His neighbor, Susan Dumond, said everyone in the neighborhood knew him as the informal caretaker of Swenson Drive, where he lived. He was one of the first to move to the remote road in the early 1990s. He repaired it with his own money for decades. He greeted all his neighbors with a smile and a sign of peace, and was known to leave a trail of freshly plucked invasive species in his wake wherever he went.

“I always knew he was on the street because there were weeds everywhere,” said Dumond, who lived a few doors away.

A cyclist observes a smoking hillside

Smoldering hillside near the village of Topanga along Topanga Canyon Road.

(Genaro Molina / Los Angeles Times)

Dumond evacuated Tuesday night, and the air was thick with smoke and wind so strong she could barely open her car door. She returned on Thursday to get medical equipment for her husband.

As she was leaving around 4:30 p.m., she saw a sheriff’s deputy outside Simoneau’s home.

“His nature is to protect the community, to protect his home. I imagine that’s what he did,” Dumond said. “He cared deeply about the community and would do anything to help them.”

This community, clustered along a windy road in a fire-prone canyon, is no stranger to devastating wildfires. A year after Simoneau built the house in 1992, a fire broke out He raced around the cityconsuming 350 homes and three people.

Jim Wiley, the city plumber who grew up in the arearemembers talking to Simoneau after the 1993 fire. Like Wiley, Simoneau decided not to evacuate and told Wiley it was a good thing he didn’t – he managed to stifle the embers that started pouring in after the heat shattered the small bathroom window.

“If there wasn’t a guy there to put it out, it would have been a major fire,” Wiley said.

Remains of a burned house

Remains of the Simoneau house on Swenson Drive in Topanga, destroyed by fire.

(Rebecca Ellis / Los Angeles Times)

This time the hell was too intense. The blackened brick shell of the house remained Thursday after a fire that burned so hot that it knocked down steel ceiling beams. Inside, only three charred cars and a few motorcycles could be recognized.

Simoneau’s son, Andre, wrote on GoFundMe page that he always knew that his father – who he said rode motorcycles at Social Security age, wearing a helmet marked “for novelty use only” – “would not die of old age or disease.”

“We always thought in the back of our minds that he would die in a spectacular Arthur-like manner,” he wrote. “Unfortunately, he died in the Palisades fire protecting his home (and) doing what he did best: being a tough guy and doing something that only he was brave enough (or crazy enough) to do.”

His son did not respond to an inquiry from The Times.

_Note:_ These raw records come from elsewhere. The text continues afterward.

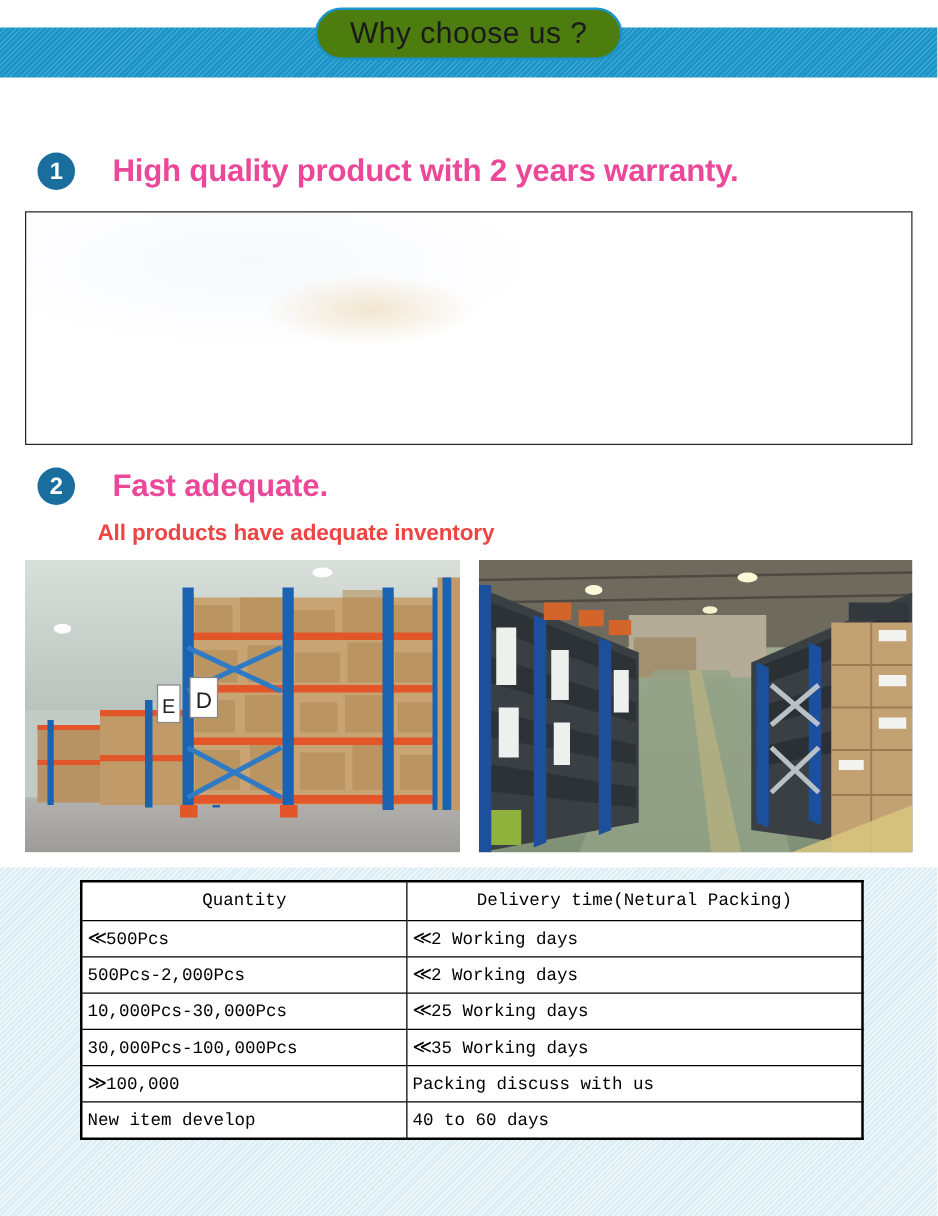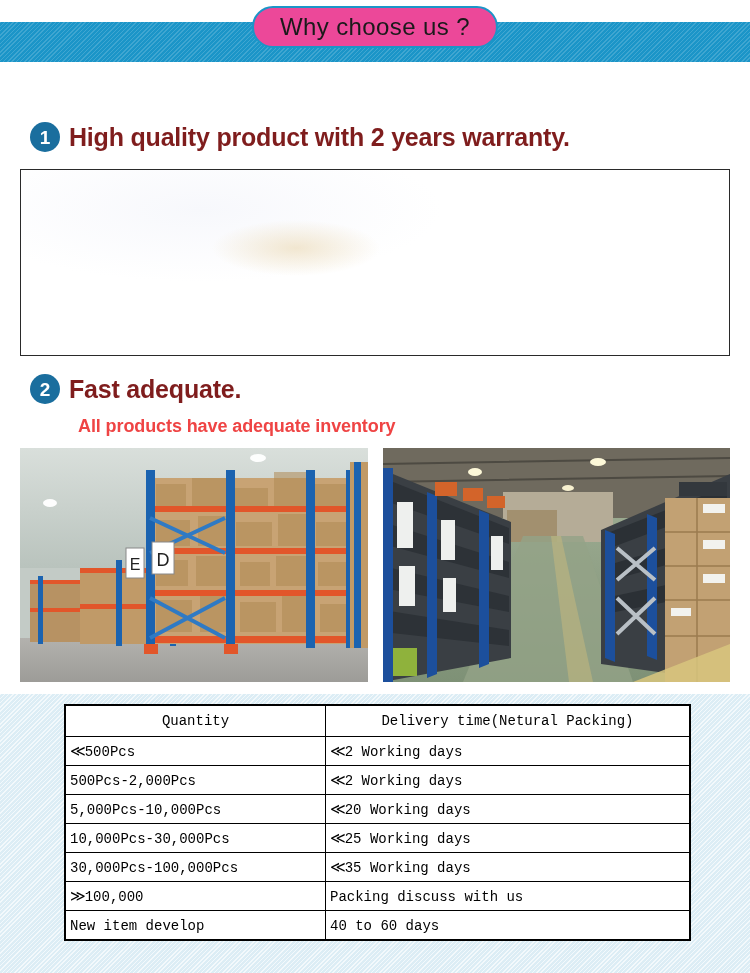"Why choose us ?" .banner-pill { background: #ec4899 -> #4d7c0f }
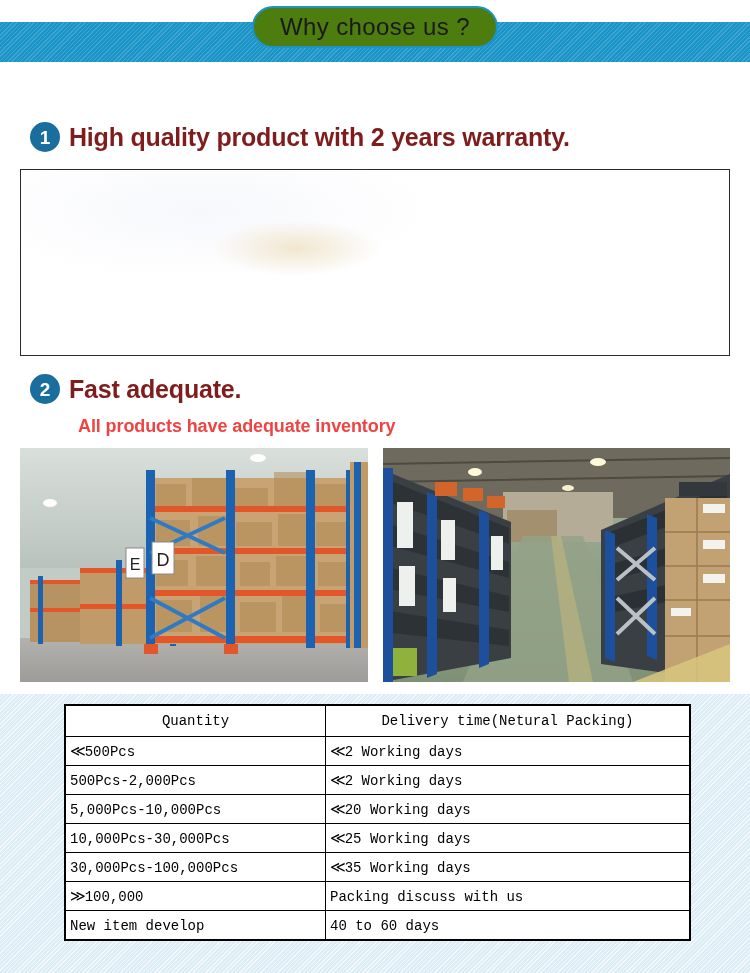"High quality product with 2" .head-text { color: #7f1d1d -> #ec4899; margin-left: 9px -> 30px }
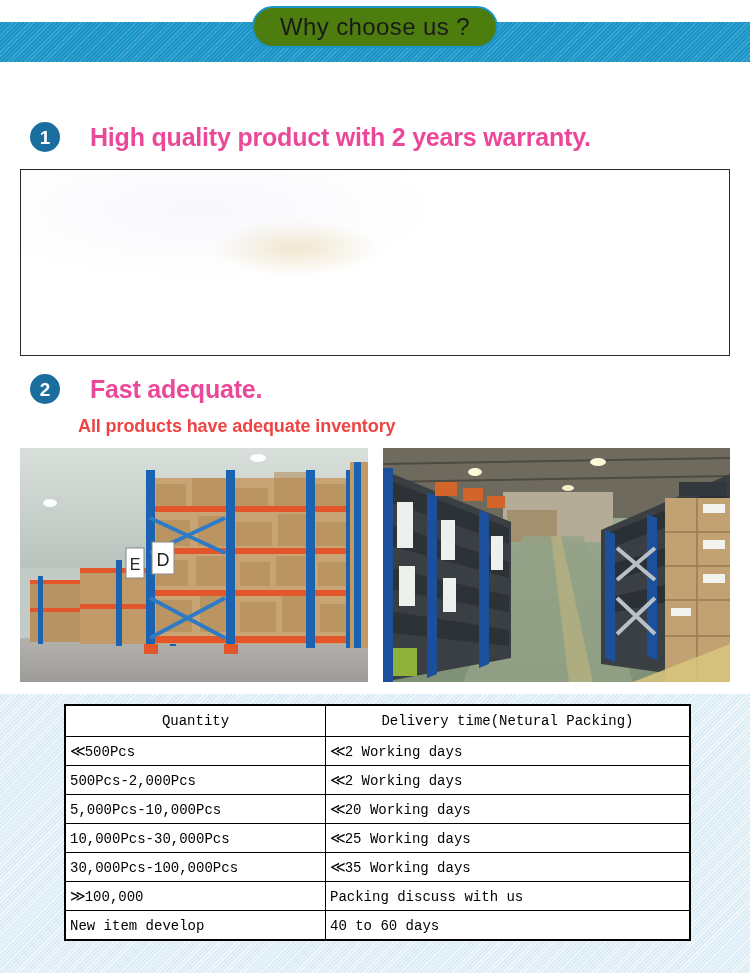"5,000Pcs-10,000Pcs" tr { html: <tr> <td><span></span><span>5,000Pcs-10,000Pcs</span></td> <td><span>≪</span><span>20 Working days</span></td> </tr> -> none }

Many local hang gliders said Simoneau was fearless and although his greatest passion was taking risks, he was cautious in the air.

“He was always a very cautious person,” said his friend of 40 years, Gary Mell, who questioned whether Simoneau’s lack of home insurance might have prompted him to stay in the country too long. “If he had insurance, Arthur would be too smart a guy to do something like that.”

People tend to fly hang gliders on sloping terrain

News of Simoneau’s death shocked the area’s close-knit hang gliding community. Friends say he was one of the few old hang gliders who continued to play the sport for decades.

(Maria Marasco)

His friends said the hang gliding world had lost one of its pioneers.

Kia Ravanfar, 40, said most veterans who were around when hang gliding became popular – a time when people designed their own gliders from hardware store materials – have either died or stopped doing so long ago .

Simoneau was one of the few who did neither.

“He didn’t live the life he did when he was old,” said Ravanfar, who added that Simoneau had recently been flying in the Owens Valley, where you can hang glide like Mavericks does surfing. “I always imagined he would hang glide until he couldn’t walk.”